REQUIRED WORK: Apart from the images, every record here needs to be copied exactly.
**********
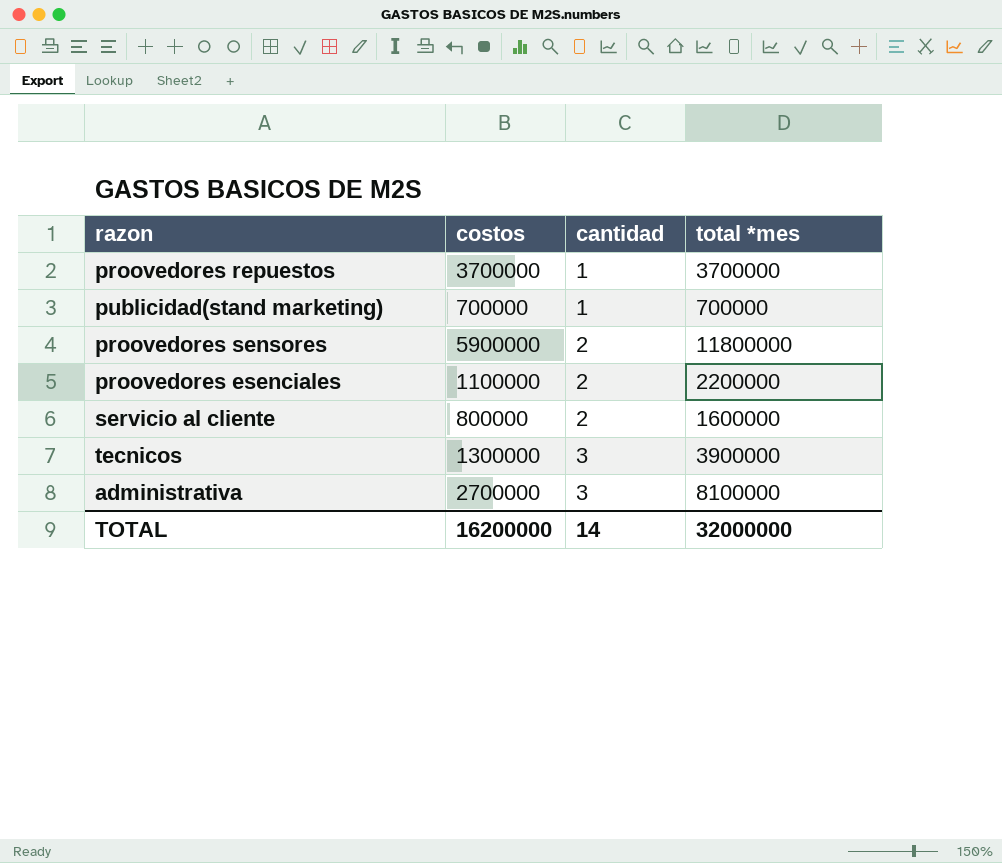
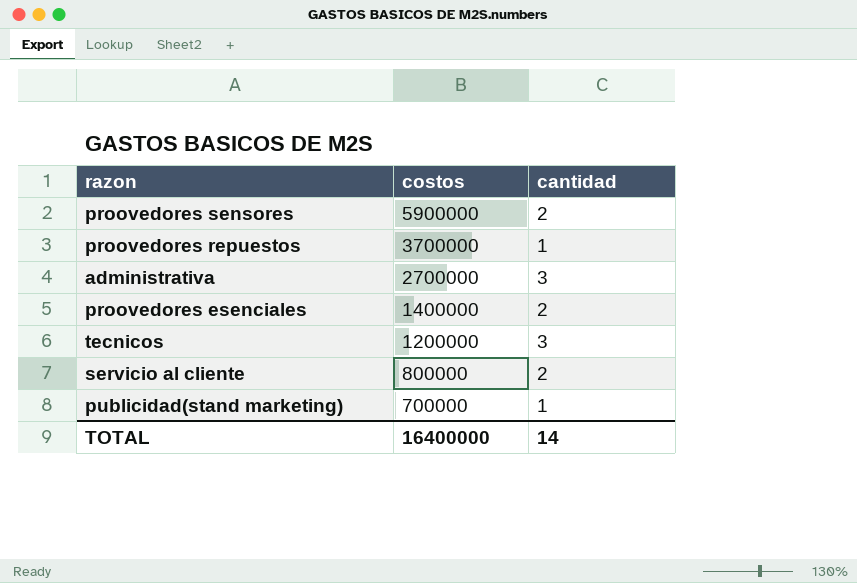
row order: cantidad ascending -> costos descending
column total *mes | formula: [costos] * [cantidad] -> none
proovedores esenciales | costos: 1100000 -> 1400000
tecnicos | costos: 1300000 -> 1200000
TOTAL | costos: 16200000 -> 16400000

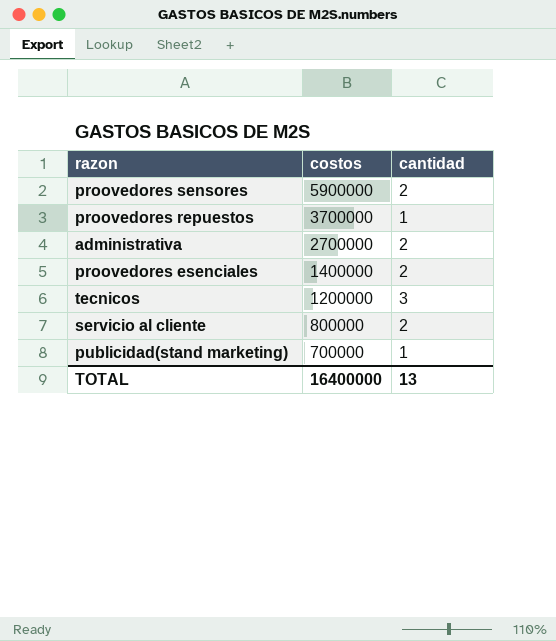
administrativa | cantidad: 3 -> 2
TOTAL | cantidad: 14 -> 13

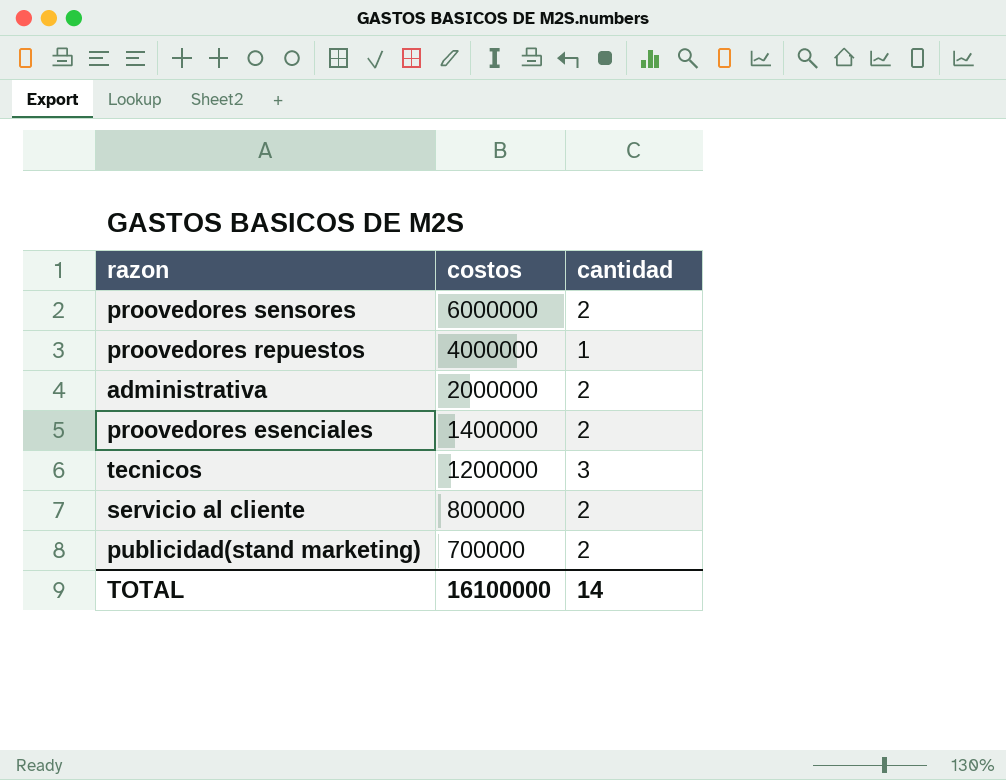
proovedores sensores | costos: 5900000 -> 6000000
proovedores repuestos | costos: 3700000 -> 4000000
administrativa | costos: 2700000 -> 2000000
publicidad(stand marketing) | cantidad: 1 -> 2
TOTAL | costos: 16400000 -> 16100000
TOTAL | cantidad: 13 -> 14

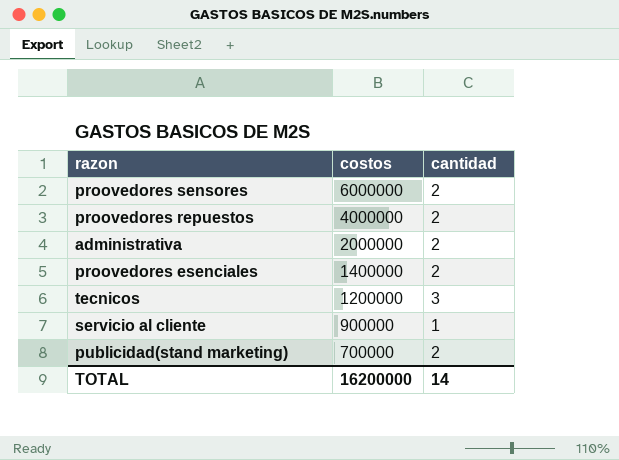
proovedores repuestos | cantidad: 1 -> 2
servicio al cliente | costos: 800000 -> 900000
servicio al cliente | cantidad: 2 -> 1
TOTAL | costos: 16100000 -> 16200000

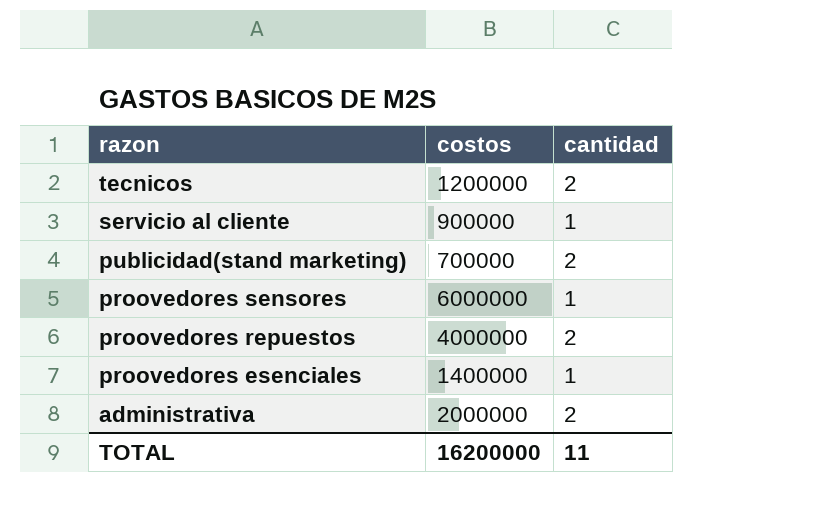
row order: costos descending -> razon descending
tecnicos | cantidad: 3 -> 2
proovedores sensores | cantidad: 2 -> 1
proovedores esenciales | cantidad: 2 -> 1
TOTAL | cantidad: 14 -> 11

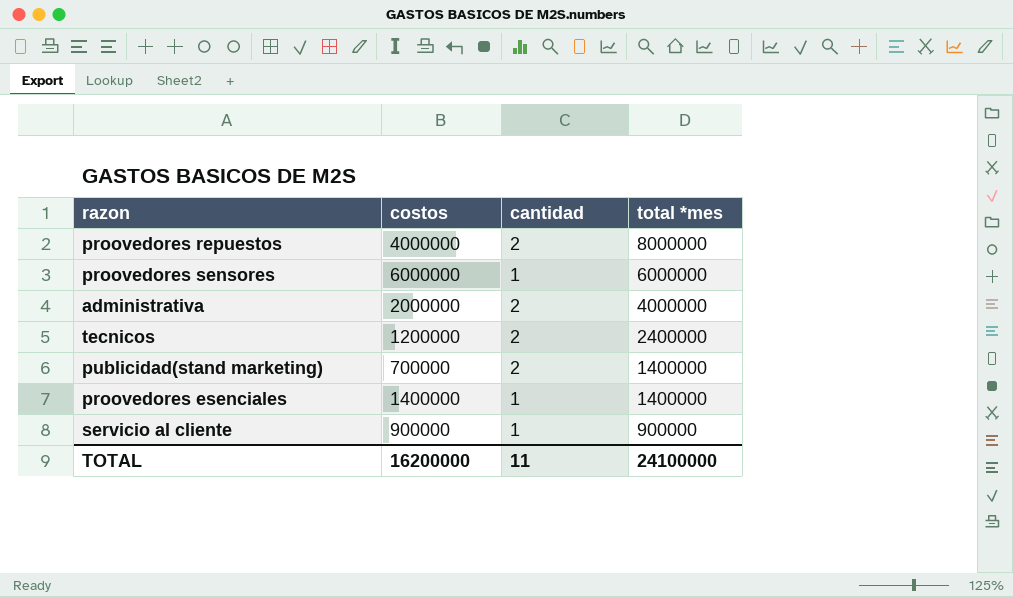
row order: razon descending -> total *mes descending
column total *mes | formula: none -> [costos] * [cantidad]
**********
REPLY TO THE EXERCISE:
row order: cantidad ascending -> costos descending
column total *mes | formula: [costos] * [cantidad] -> none
proovedores esenciales | costos: 1100000 -> 1400000
tecnicos | costos: 1300000 -> 1200000
TOTAL | costos: 16200000 -> 16400000

administrativa | cantidad: 3 -> 2
TOTAL | cantidad: 14 -> 13

proovedores sensores | costos: 5900000 -> 6000000
proovedores repuestos | costos: 3700000 -> 4000000
administrativa | costos: 2700000 -> 2000000
publicidad(stand marketing) | cantidad: 1 -> 2
TOTAL | costos: 16400000 -> 16100000
TOTAL | cantidad: 13 -> 14

proovedores repuestos | cantidad: 1 -> 2
servicio al cliente | costos: 800000 -> 900000
servicio al cliente | cantidad: 2 -> 1
TOTAL | costos: 16100000 -> 16200000

row order: costos descending -> razon descending
tecnicos | cantidad: 3 -> 2
proovedores sensores | cantidad: 2 -> 1
proovedores esenciales | cantidad: 2 -> 1
TOTAL | cantidad: 14 -> 11

row order: razon descending -> total *mes descending
column total *mes | formula: none -> [costos] * [cantidad]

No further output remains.